Off the back of these figures, two strident and competing lines of argument on the issue of drill’s relationship with street violence have arisen. On the one hand, British tabloids like the Daily Mail were quick to blame the “disturbing new form of British rap” for a “surge in gang killings,” and the Metropolitan Police have promised to treat rappers like terror suspects for making music “glamorizing serious violence.” On the other, fans and supporters of the music have claimed this is just another baseless moral panic—like that over ‘video nasties’ or 90s gangster rap—and drill artists are “literally just telling a story,” as DJ Bempah put it on BBC Radio 4. But to different degrees, both sides are missing the nuances: when it comes to drill, unpicking the links between violent music and real world violence is harder than ever.

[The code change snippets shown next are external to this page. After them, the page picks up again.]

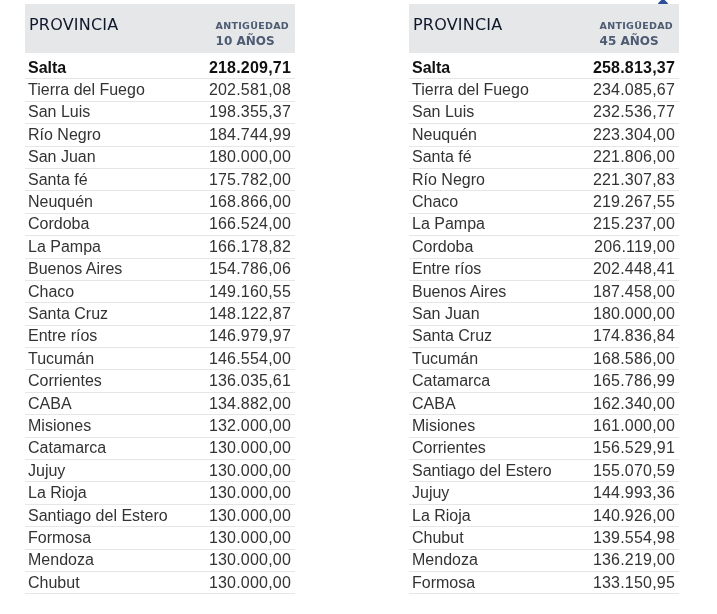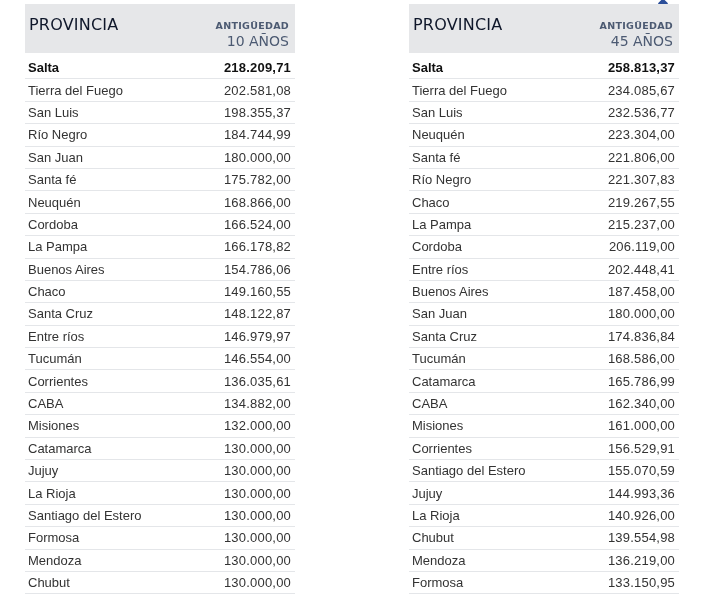"ANTIGÜEDAD" .thead .col-val { text-align: right -> left }
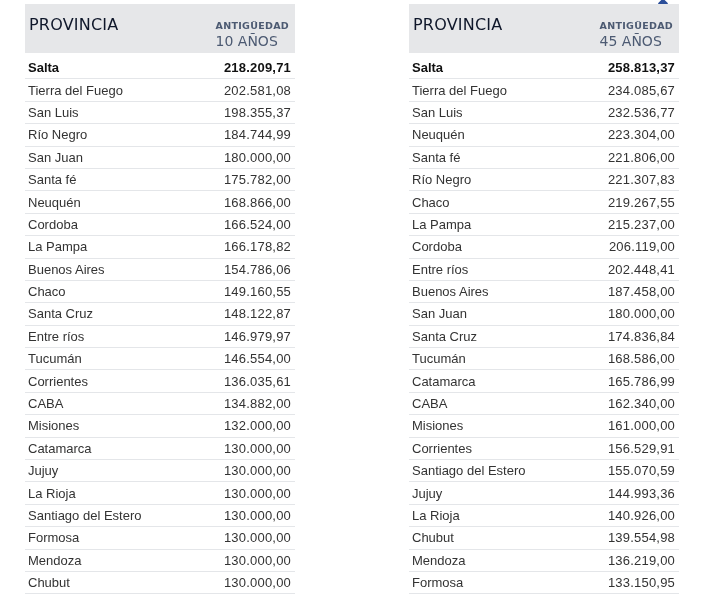"10 AÑOS" .thead .col-val .l2 { font-size: 14px -> 12px; font-weight: normal -> bold }
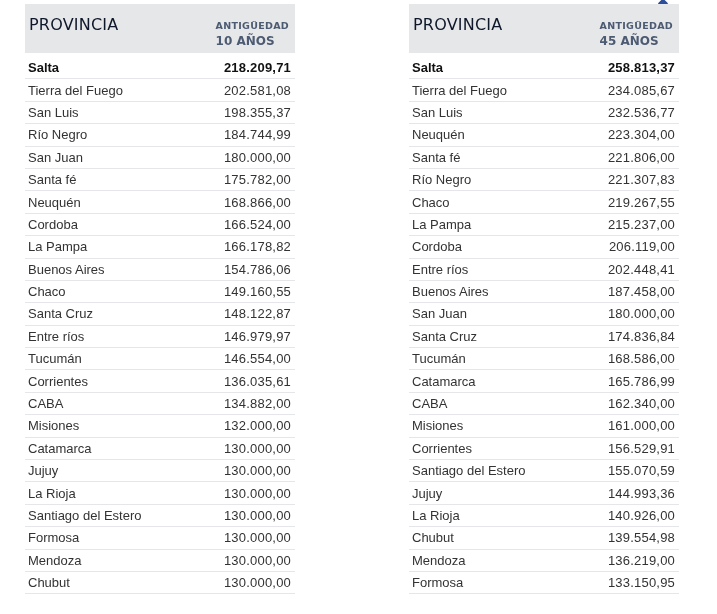"Salta" .row { font-size: 13px -> 16px }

Sadly, it's simply not correct to say the music is always ‘just art’ and its storytelling is unconnected to what may happen on the streets. Local fans paying close attention to the genre know about the actual beefs between crews from rival estates, and drill is marked out from other genres by the level of specific IRL descriptions of some of the threats, clashes and retributions. For example: the family of 15-year-old Jermaine Goupall, who was stabbed to death last August, believe his murder was foreshadowed by drill videos between young crews in Croydon. Is the music the soundtrack to a vague backdrop of general violence, or is it intensifying specific pre-existing tensions?

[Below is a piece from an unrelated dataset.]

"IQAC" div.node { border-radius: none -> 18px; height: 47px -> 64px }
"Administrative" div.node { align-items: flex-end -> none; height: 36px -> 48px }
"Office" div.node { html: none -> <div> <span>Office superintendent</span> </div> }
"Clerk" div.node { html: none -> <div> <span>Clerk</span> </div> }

While we know nothing about Rhyhiem Barton’s death beyond its inherent tragedy, another young man—a boy—gone before his 18th birthday, the musical beefs still hang in the air. On Tuesday, May 8, three days after his death, a commemorative march took place from his home on the Brandon Estate in Kennington to nearby Peckham, and the young crowd chanted the lyrics to “Moscow March,” an ominous anthem from Barton’s group Moscow17 (see below). The track boasts of the crew's "scoreboard" (tally of the number of enemies they have stabbed) and taunts their opps, rival drill crew Zone 2 from Peckham, while Barton's verse casually describes him chinging, blading, drenching and slashing—all slang terms for stabbing.

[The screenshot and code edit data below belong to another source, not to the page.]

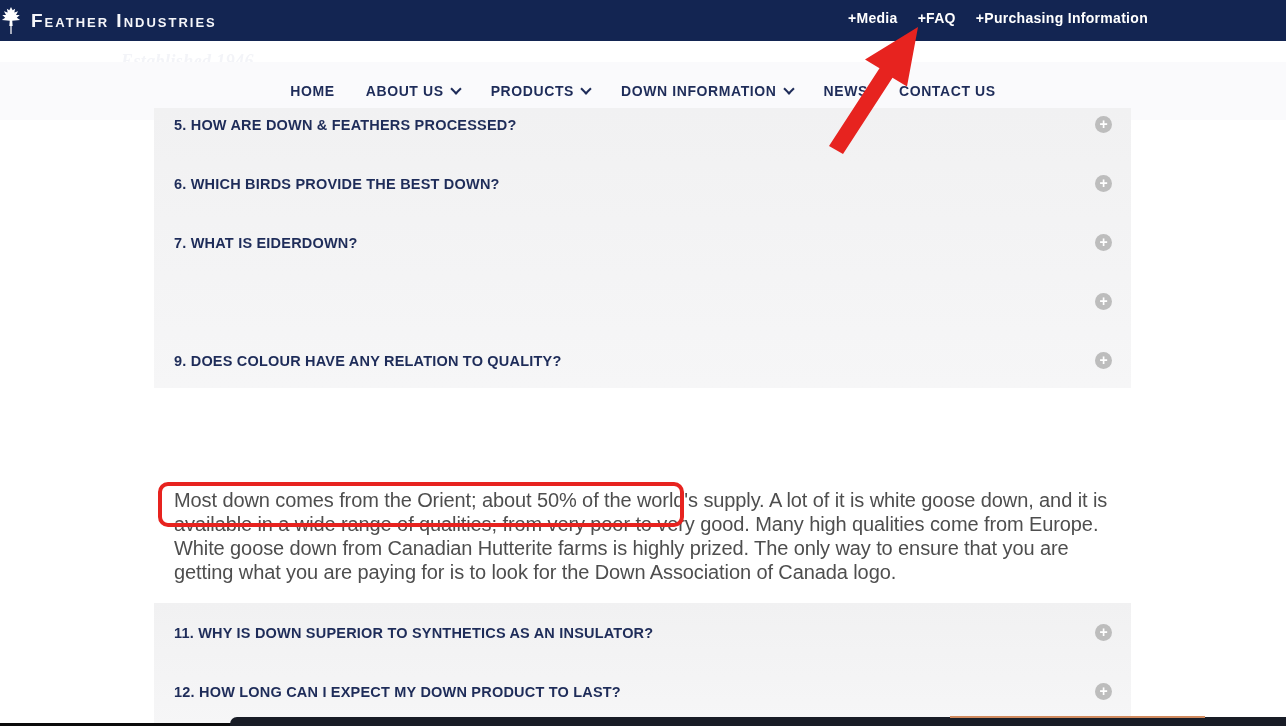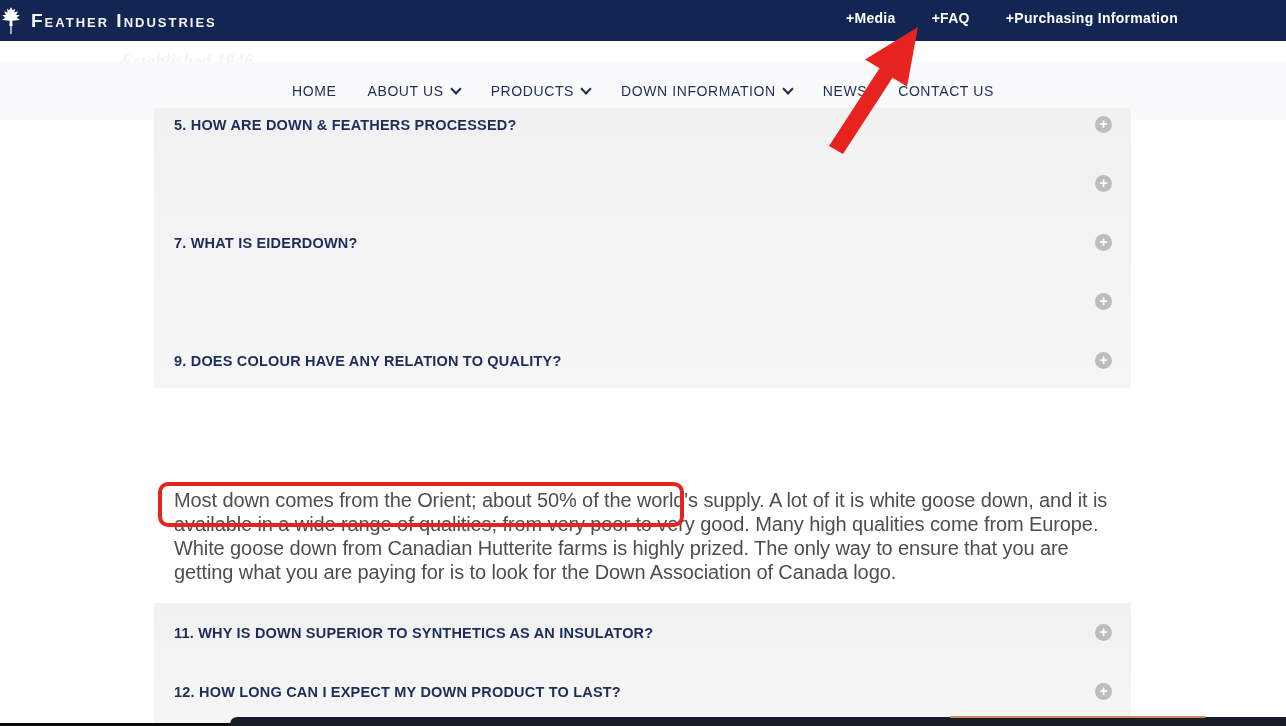"+Media" .toplinks { gap: 36px -> 20px; right: 108px -> 138px }
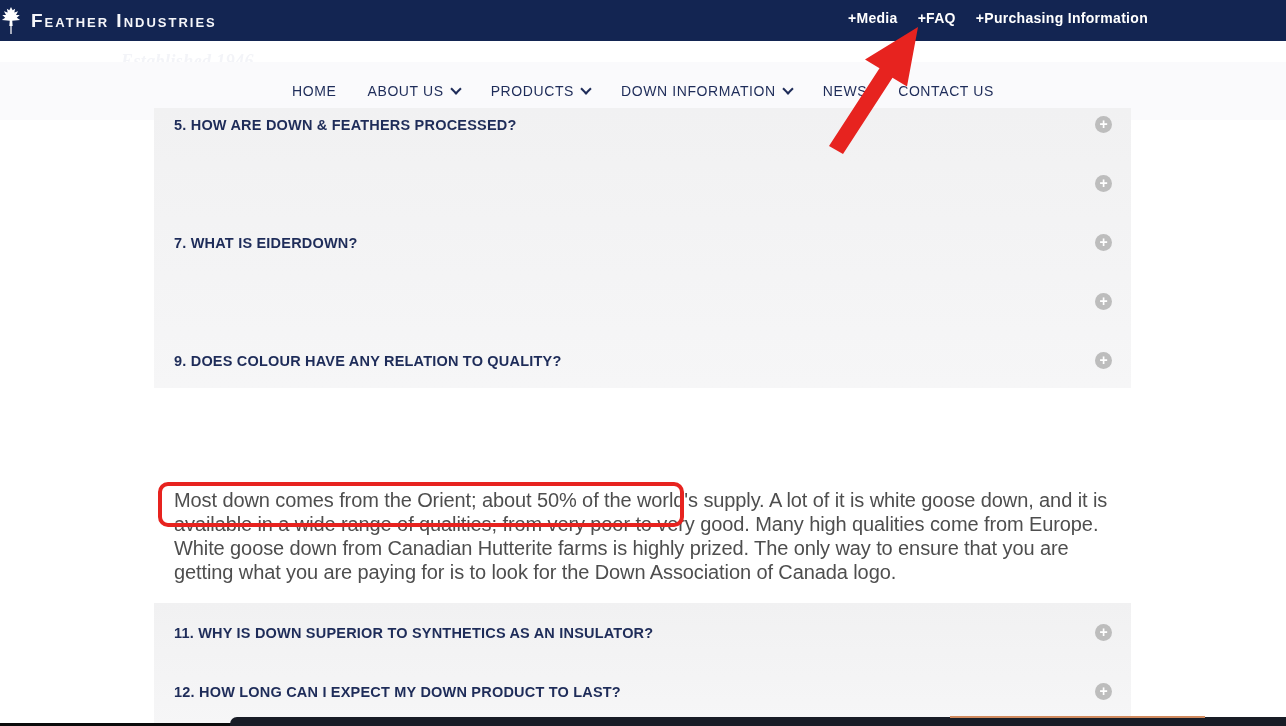"HOME" .nav-item { font-weight: 400 -> 700 }
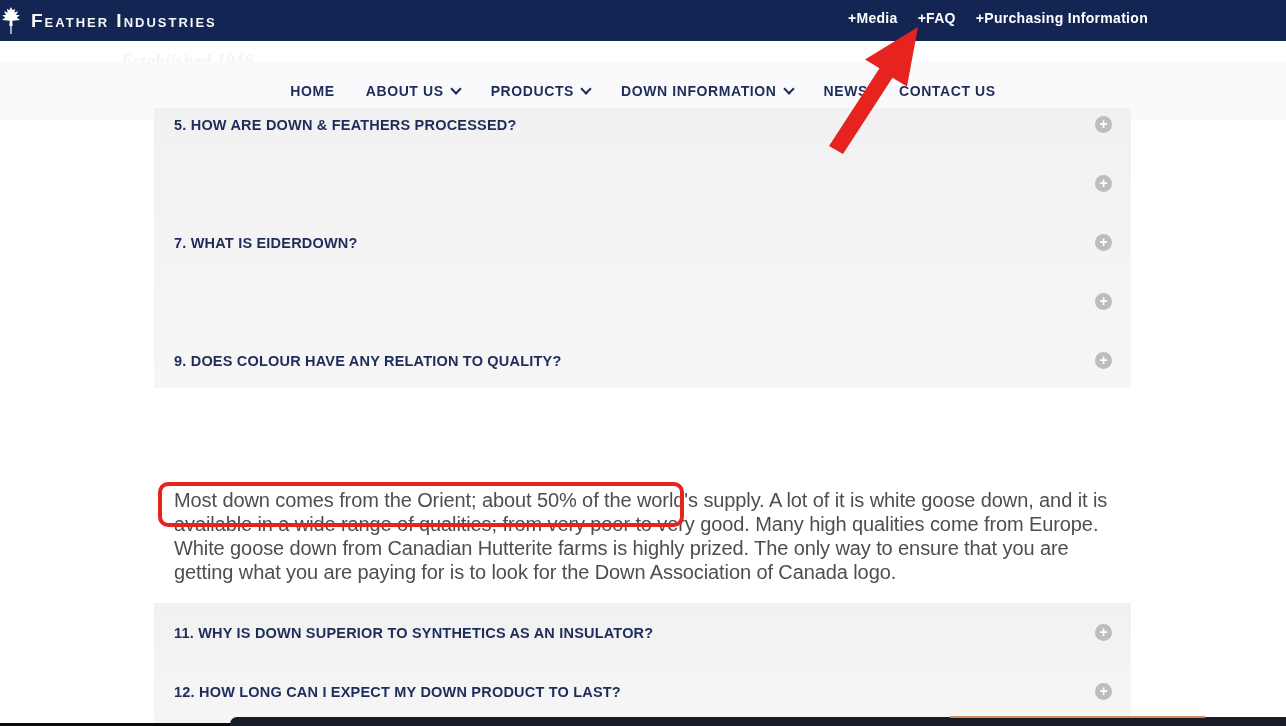"6. WHICH BIRDS PROVIDE THE" span.faq-q { html: none -> <span>6. WHICH BIRDS PROVIDE THE BEST DOWN?</span> }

On the top deck of the 363 bus going past the commemorative march that evening, a group of teenage girls still in their school uniforms peered out the window, and expressed their frustration about the futility of pleading to some higher authority for justice. "It's not like the government is killing us,” said one, “we're killing ourselves." Her mate replied that there were other things to consider—poverty, a lack of opportunities. It was a more sophisticated discussion than you'd hear from most of the British media.
London's Metropolitan Police are, of course, unequivocal about the connection between drill and youth violence. Commissioner Cressida Dick—head of the Met—has called on YouTube and social media sites to work with them to take down videos that incite violence, resulting in the removal of at least 30 videos. More worryingly, the Met’s gang crime chief Jim Stokley said on Wednesday that new measures will enable them to bring convictions for incitement without any proof music videos were linked to specific acts of violence: exactly the infringement of free speech and artistic licence fans have been worried about.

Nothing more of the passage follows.